The Company reviews its property and equipment for impairment whenever events or changes indicate that its carrying value of the long-lived assets may not be recoverable. In cases where the Company does not expect to recover its carrying costs, an impairment charge is recorded to the extent the carrying value exceeds estimated fair value. Significant estimates are made in the determination of future undiscounted cash flows including historical and budgeted net operating income, estimated holding periods, risk of foreclosure and estimated cash proceeds received upon disposition of the asset. Determining fair value of real estate, if required, also involves significant judgments and estimates including discount and capitalization rates. Changes to these estimates could affect whether or not an impairment charge would be required and/or the amount of impairment charges recognized. The Company did not record any impairments of property and equipment during the 11 months ended December 31, 2013 and the years ended January 31, 2013 and 2012.
The sole tenant of 88 Sidney Street has informed the Company it will vacate the space in June 2014. The Company and its members intend to fund the operations of the property to the extent necessary during the time it takes to re-lease the space.
Cash
The Company maintains cash deposits with major financial institutions which, from time to time, may exceed federally insured limits. The Company periodically assesses the financial condition of the institutions where cash is held and believes that the risk of any loss is minimal.
Restricted Cash
Restricted cash consists of cash held to fund certain capital improvement expenditures, real estate taxes and certain operating expenses, as required by the mortgage notes loan agreements.

7

FC HCN UNIVERSITY PARK, LLC AND SUBSIDIARIES
Notes to Consolidated Financial Statements
(Information for the Year Ended January 31, 2012 is Unaudited)


Accounts Receivable
Accounts receivable consists of amounts contractually due from tenants plus cumulative revenue recognized in excess of amounts billed (“straight-line rent receivable”).
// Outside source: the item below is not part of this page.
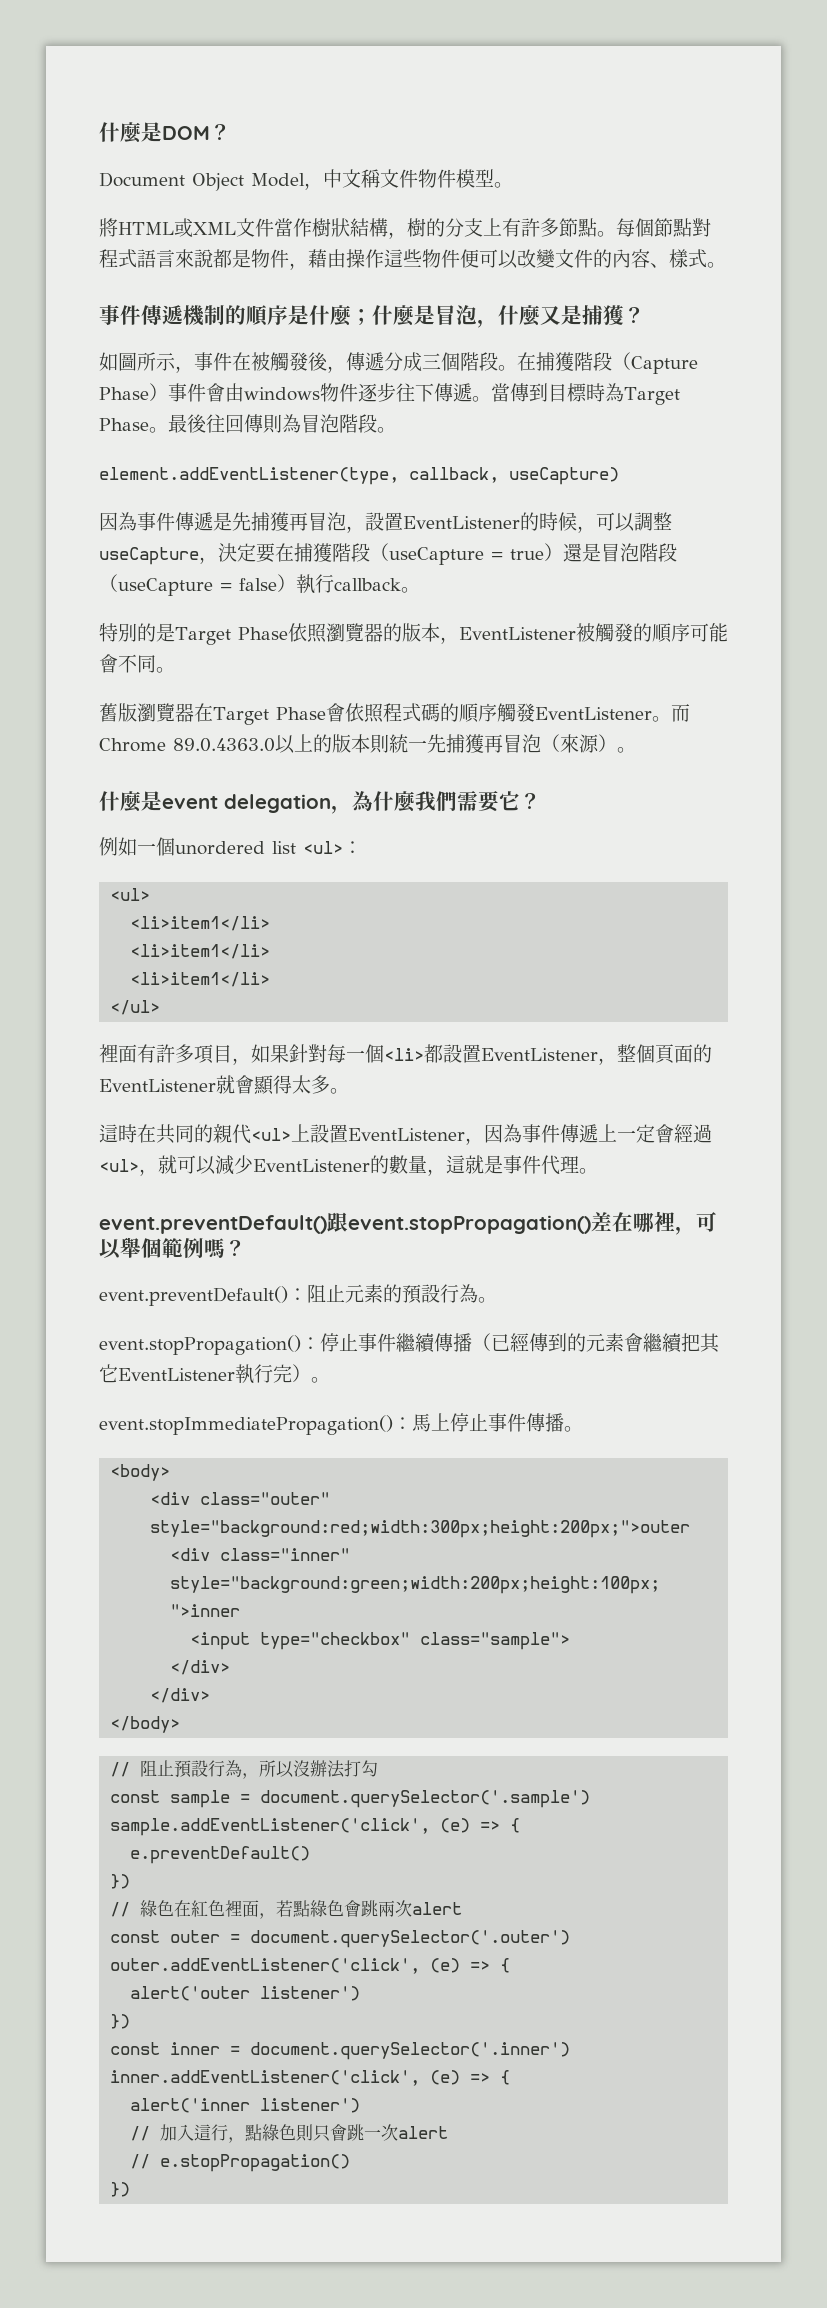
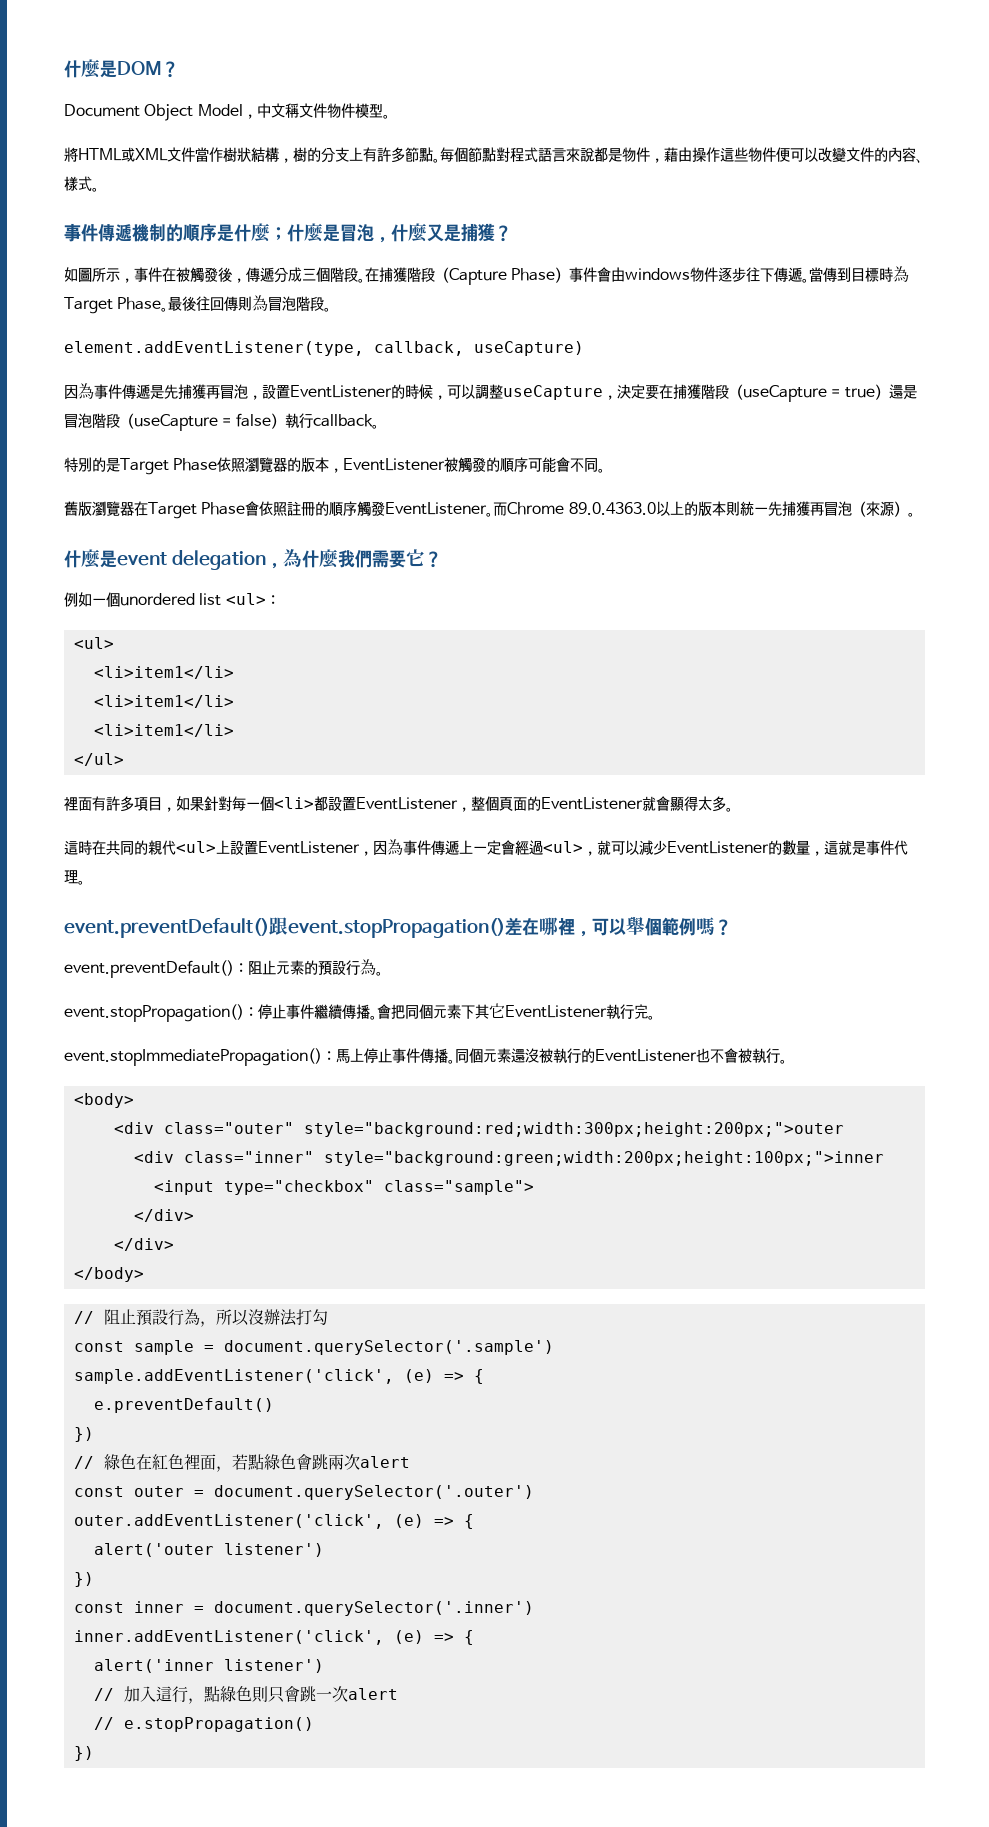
[382,703,440,722] 程式碼 -> [287,501,316,516] 註冊
[472,1333,700,1353] （已經傳到的元素會繼續把 -> [370,1004,475,1020] 。會把同個元素下
[292,1364,311,1382] ） -> (648, 1011) none
(583, 1429) none -> [455,1048,787,1064] 同個元素還沒被執行的EventListener也不會被執行。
The Company makes estimates of the uncollectability of its accounts receivable related to base rents, expense reimbursements, straight-line rent receivable and other revenues. The Company analyzes accounts receivable and historical bad debt levels, customer credit worthiness and current economic trends when evaluating the adequacy of the allowance for doubtful accounts. The Company’s reported net income is directly affected by management’s estimate of the collectability of accounts receivable.
Straight-line rent receivable was $11,706,930 and $11,931,680 at December 31 and January 31, 2013, respectively, and is included in accounts receivable in the Consolidated Balance Sheets.
Deferred Costs
Mortgage procurement costs are amortized over the term of the mortgage note payable. Accumulated amortization of mortgage procurement costs was $1,570,191 and $1,709,704 at December 31 and January 31, 2013, respectively. Fully amortized mortgage procurement costs of $528,797, $1,488,134 and $2,217,893 were written off during the 11 months ended December 31, 2013 and the years ended January 31, 2013 and 2012, respectively. During the year ended January 31, 2012, unamortized mortgage procurement costs of $37,775 were written off and are included in interest expense in the Consolidated Statements of Operations.
Lease procurement costs are amortized on a straight line basis over the term of the related lease. Accumulated amortization of lease procurement costs was $6,142,357 and $5,097,052 at December 31 and January 31, 2013, respectively. Fully amortized lease procurement costs of $229,075, $1,272,805 and $408,601 were written off during the 11 months ended December 31, 2013 and the years ended January 31, 2013 and 2012, respectively. Unamortized lease procurement costs of $14,441 were written off during the 11 months ended December 31, 2013.
Lease inducement costs are amortized on a straight-line basis over the term of the related lease as a component of minimum rents in the Consolidated Statements of Operations. Accumulated amortization of lease inducement costs was $25,211 and $2,101 at December 31 and January 31, 2013, respectively.
Derivative Instruments and Hedging Activities
The Company maintains an overall interest rate risk management strategy that incorporates the use of derivative instruments to minimize significant unplanned impacts on earnings and cash flows that may be caused by interest rate volatility. The principal risk to the Company through its interest rate hedging strategy is the potential inability of the financial institutions from which the interest rate protection was purchased to cover all of its obligations. To mitigate this exposure, the Company purchased its interest rate protection from the institution that holds the debt. The Company does not enter into derivative financial instrument contracts for trading or speculative purposes.

8

FC HCN UNIVERSITY PARK, LLC AND SUBSIDIARIES
Notes to Consolidated Financial Statements
(Information for the Year Ended January 31, 2012 is Unaudited)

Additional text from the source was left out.